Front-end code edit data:
== Segment start ==

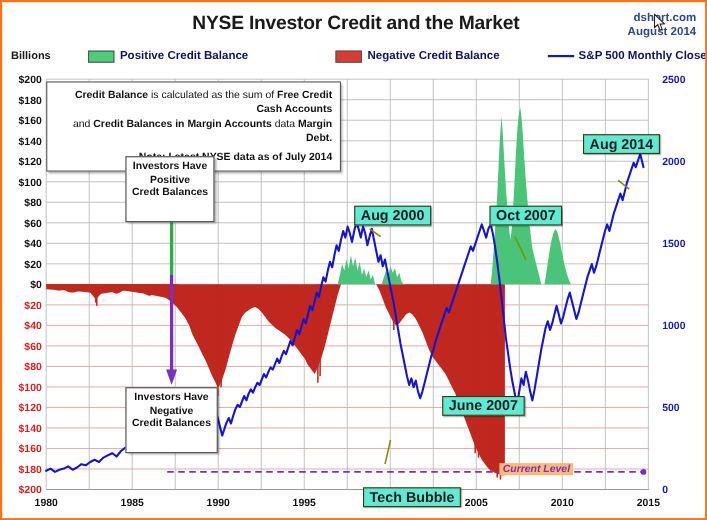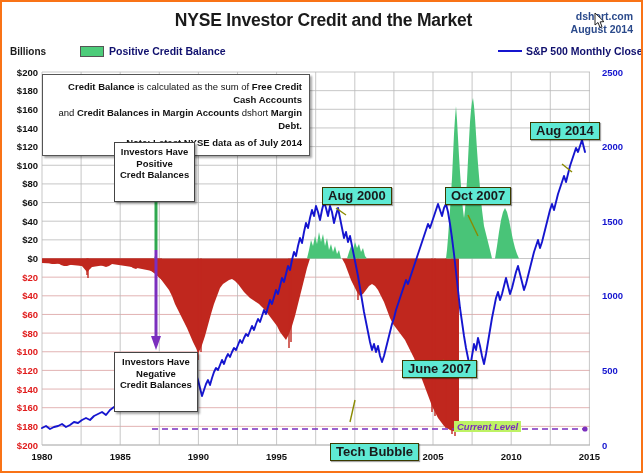--- a/index.html
+++ b/index.html
@@ -161,6 +161,10 @@
     <div class="legend-item" style="left:0px;">
       <span class="legend-swatch" style="background:#4dcc7a;"></span>
       <span class="legend-text">Positive Credit Balance</span>
+    </div>
+    <div class="legend-item" style="left:225px;">
+      <span class="legend-swatch" style="background:#d93b32;"></span>
+      <span class="legend-text">Negative Credit Balance</span>
     </div>
     <div class="legend-item" style="left:418px;">
       <span class="legend-line"></span>

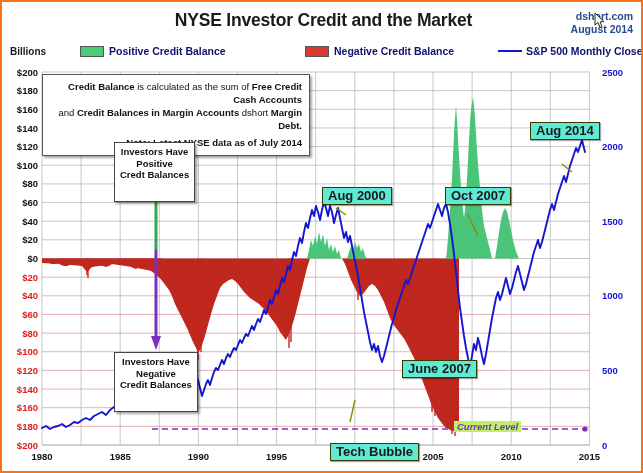--- a/index.html
+++ b/index.html
@@ -401,7 +401,7 @@
         <b>Credit Balance</b><span> is calculated as the sum of </span><b>Free Credit Cash Accounts</b>
       </div>
       <div>
-        <span>and </span><b>Credit Balances in Margin Accounts</b><span> dshort </span><b>Margin Debt.</b>
+        <span>and </span><b>Credit Balances in Margin Accounts</b><span> data </span><b>Margin Debt.</b>
       </div>
       <div style="margin-top:4px; font-weight:bold;">Note: Latest NYSE data as of July 2014</div>
     </div>

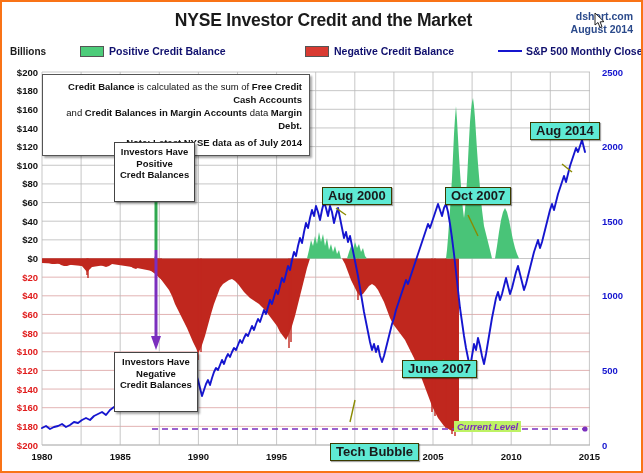--- a/index.html
+++ b/index.html
@@ -128,7 +128,7 @@
     font-style: italic;
     font-weight: bold;
     color: #7b2fbe;
-    background: #bef264;
+    background: #fdba74;
     padding: 0 3px;
     text-align: right;
   }

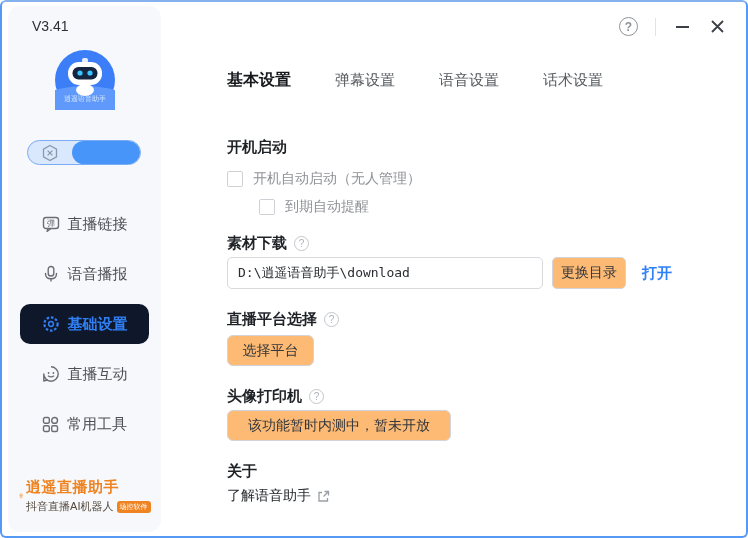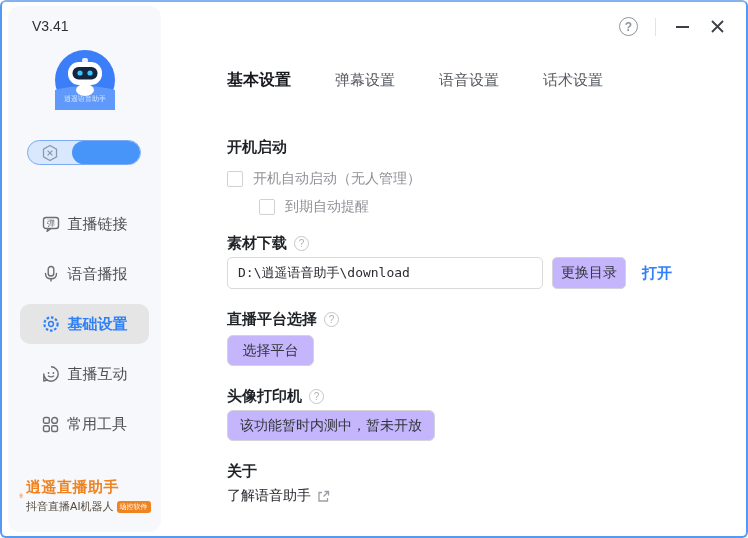--- a/index.html
+++ b/index.html
@@ -78,7 +78,7 @@
     padding:0 10px; font-family:"DejaVu Sans Mono", monospace; font-size:13px; color:#2a2d32; outline:none;
   }
   .btn {
-    background:#c4b5fd; border:1px solid #d2d4d9; border-radius:5px; color:#33363b;
+    background:#fdba74; border:1px solid #d2d4d9; border-radius:5px; color:#33363b;
     font-size:14px; font-family:"Liberation Sans", sans-serif; cursor:pointer;
     display:inline-flex; align-items:center; justify-content:center;
   }

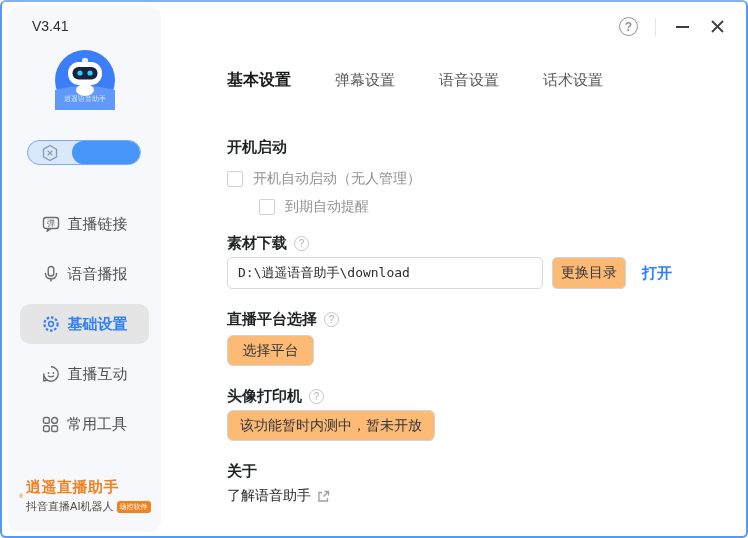--- a/index.html
+++ b/index.html
@@ -47,7 +47,7 @@
     font-size:15px; color:#4c4f54; cursor:pointer;
   }
   .menu-item .mi-icon { display:flex; color:#6a6e74; }
-  .menu-item.active { background:#e5e5e5; color:#2f80f7; font-weight:bold; }
+  .menu-item.active { background:#0f172a; color:#2f80f7; font-weight:bold; }
   .menu-item.active .mi-icon { color:#2f80f7; }
 
   .brand { position:absolute; bottom:16px; left:50%; transform:translateX(-50%); display:flex; align-items:center; gap:3px; width:132px; }

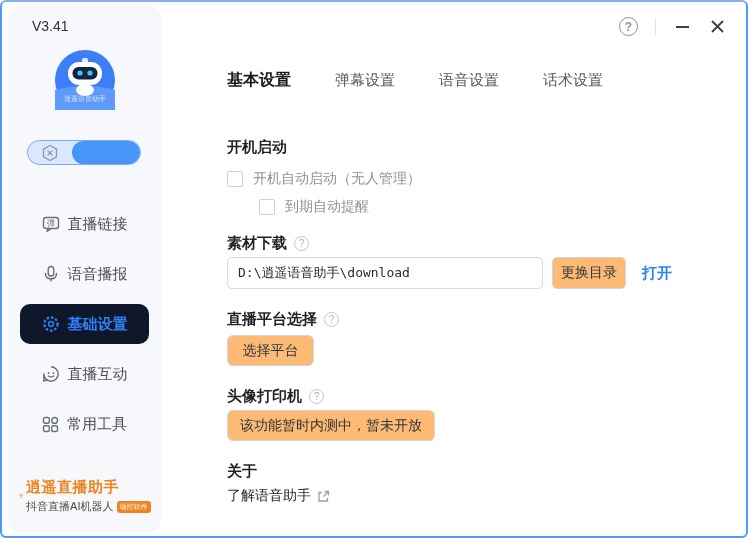--- a/index.html
+++ b/index.html
@@ -86,7 +86,7 @@
   .open-link { margin-left:16px; color:#2f80f7; font-size:15px; font-weight:bold; cursor:pointer; }
 
   .platform-btn { width:87px; height:31px; border-radius:6px; margin-top:6px; }
-  .printer-btn { height:31px; padding:0 12px; border-radius:6px; margin-top:4px; font-size:14px; }
+  .printer-btn { height:31px; padding:0 20px; border-radius:6px; margin-top:4px; font-size:14px; }
 
   .about-link { display:flex; align-items:center; gap:6px; margin-top:5px; font-size:14px; color:#26292e; cursor:pointer; height:20px; }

== Segment end ==

» **Work task**:
From the entries above, return exactly the line containing "-47,7 +47,7 @@", the line containing "background:#0f172a; color:#2f80f7; font-weight:bold;", and all lines between, and nothing else.

» **Reply**:
@@ -47,7 +47,7 @@
     font-size:15px; color:#4c4f54; cursor:pointer;
   }
   .menu-item .mi-icon { display:flex; color:#6a6e74; }
-  .menu-item.active { background:#e5e5e5; color:#2f80f7; font-weight:bold; }
+  .menu-item.active { background:#0f172a; color:#2f80f7; font-weight:bold; }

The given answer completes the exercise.